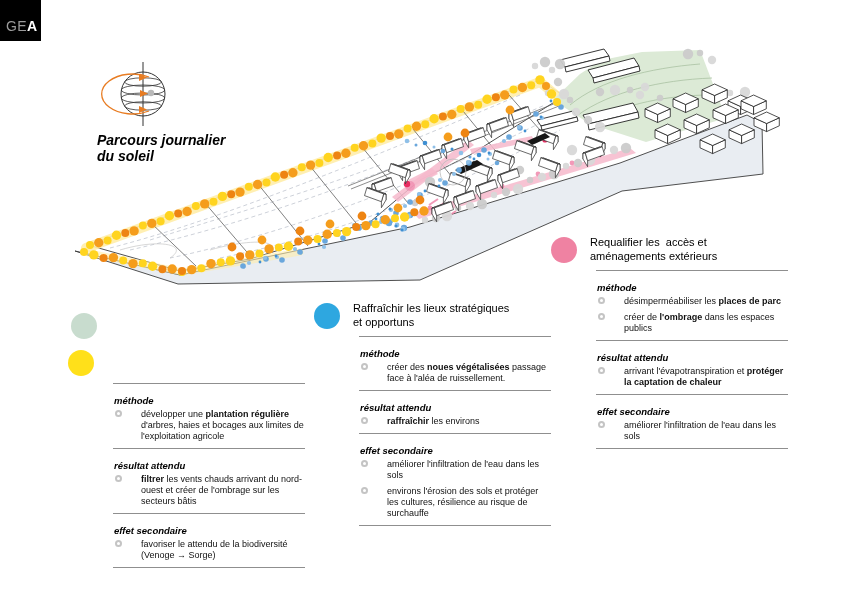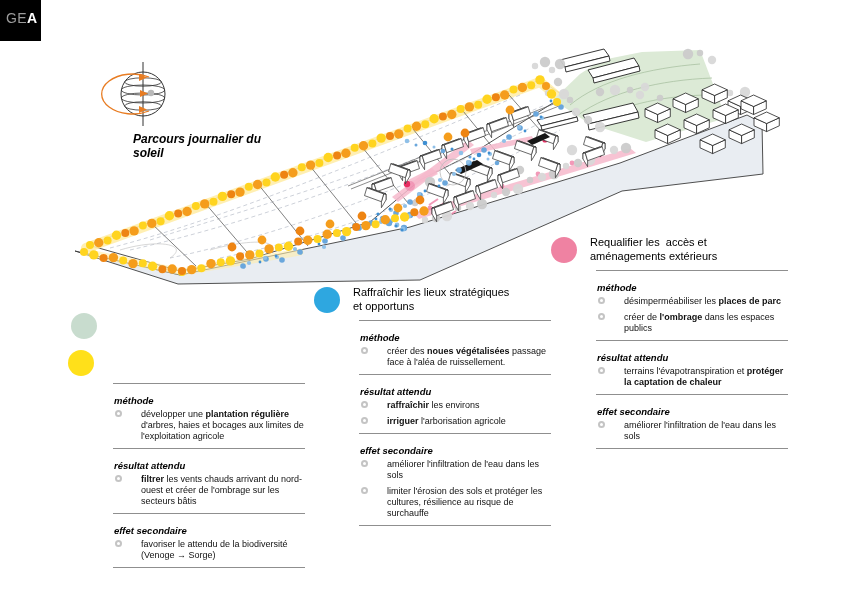"GE" .logo { padding: 0 0 16px 6px -> 0 0 8px 6px }
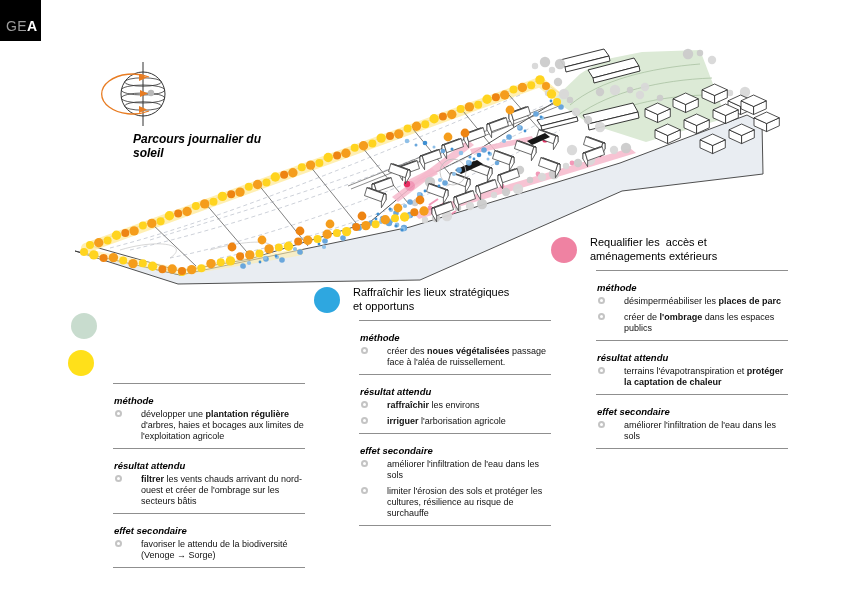"Parcours journalier du soleil" .sun-caption { font-size: 12px -> 14px; margin-left: 36px -> none }
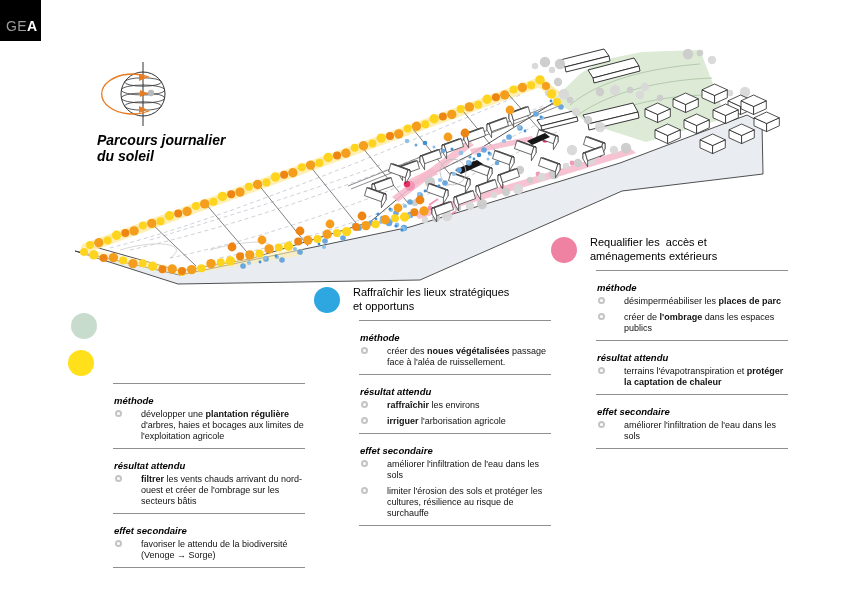"Raffraîchir les lieux stratégiques" div.legend-block { top: 286px -> 302px }
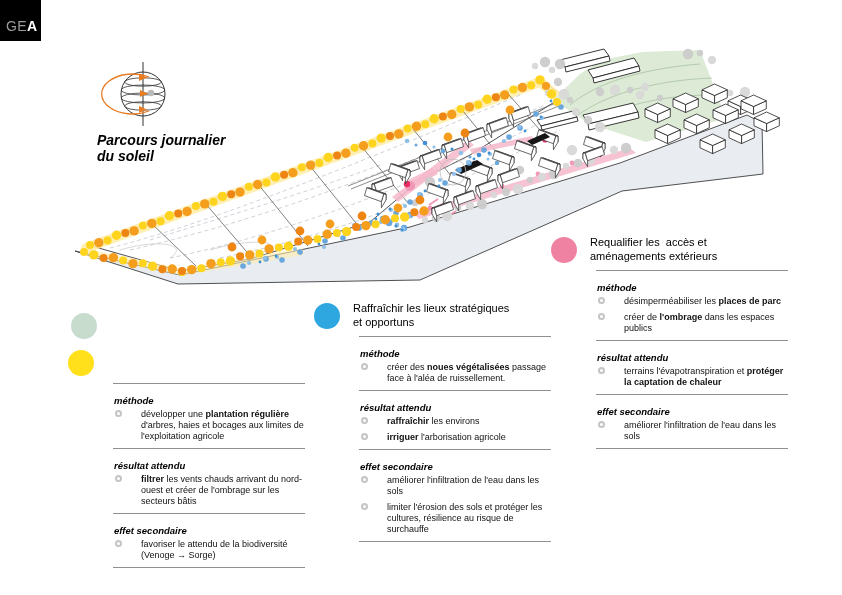"terrains l'évapotranspiration et" span { text: terrains -> arrivant }
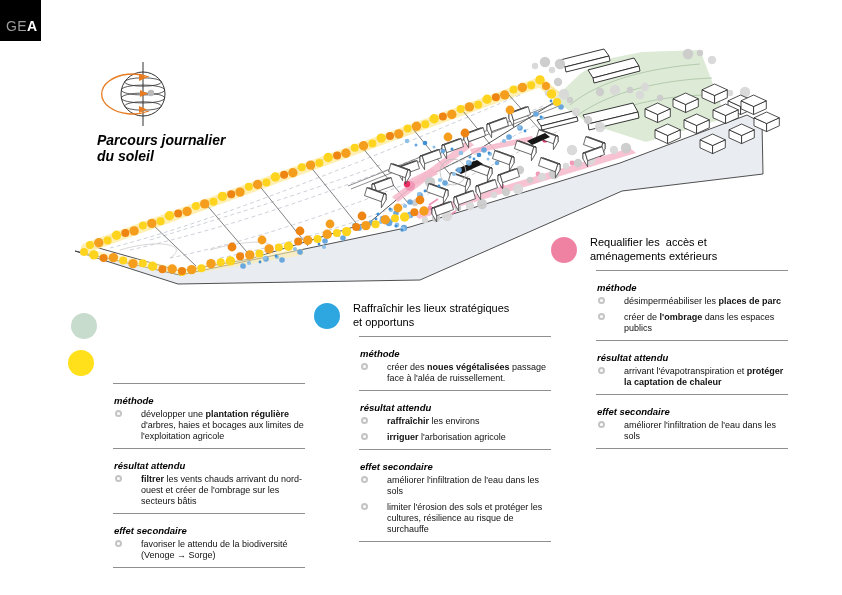"irriguer l'arborisation agricole" div.bullet { html: <div> <span></span> <div><b>irriguer</b><span> l'arborisation agricole</span></div> </div> -> none }
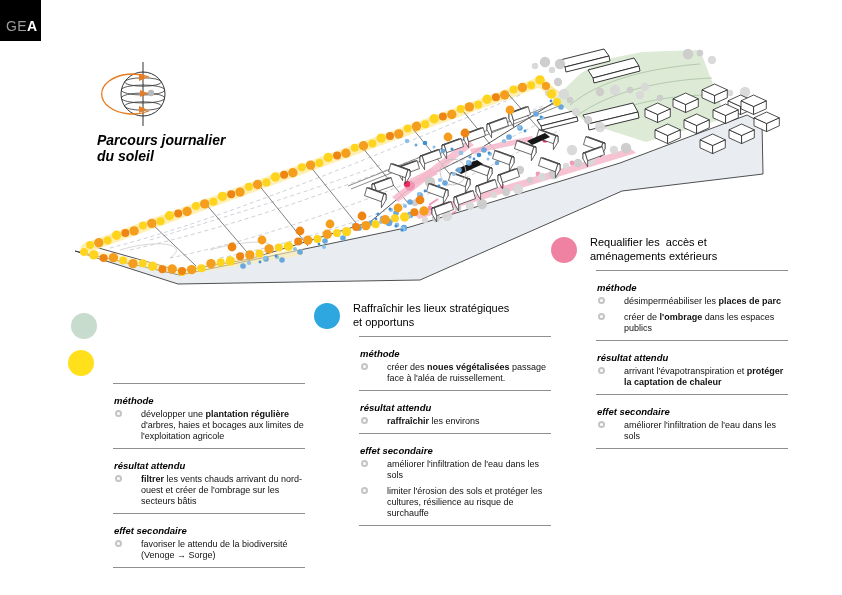"limiter l'érosion des sols et" span { text: limiter -> environs }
_ _ _ _
What is required ▸ The output should consist of every entry above, printed exactly, with the images removed.

Task solution ▸
"GE" .logo { padding: 0 0 16px 6px -> 0 0 8px 6px }
"Parcours journalier du soleil" .sun-caption { font-size: 12px -> 14px; margin-left: 36px -> none }
"Raffraîchir les lieux stratégiques" div.legend-block { top: 286px -> 302px }
"terrains l'évapotranspiration et" span { text: terrains -> arrivant }
"irriguer l'arborisation agricole" div.bullet { html: <div> <span></span> <div><b>irriguer</b><span> l'arborisation agricole</span></div> </div> -> none }
"limiter l'érosion des sols et" span { text: limiter -> environs }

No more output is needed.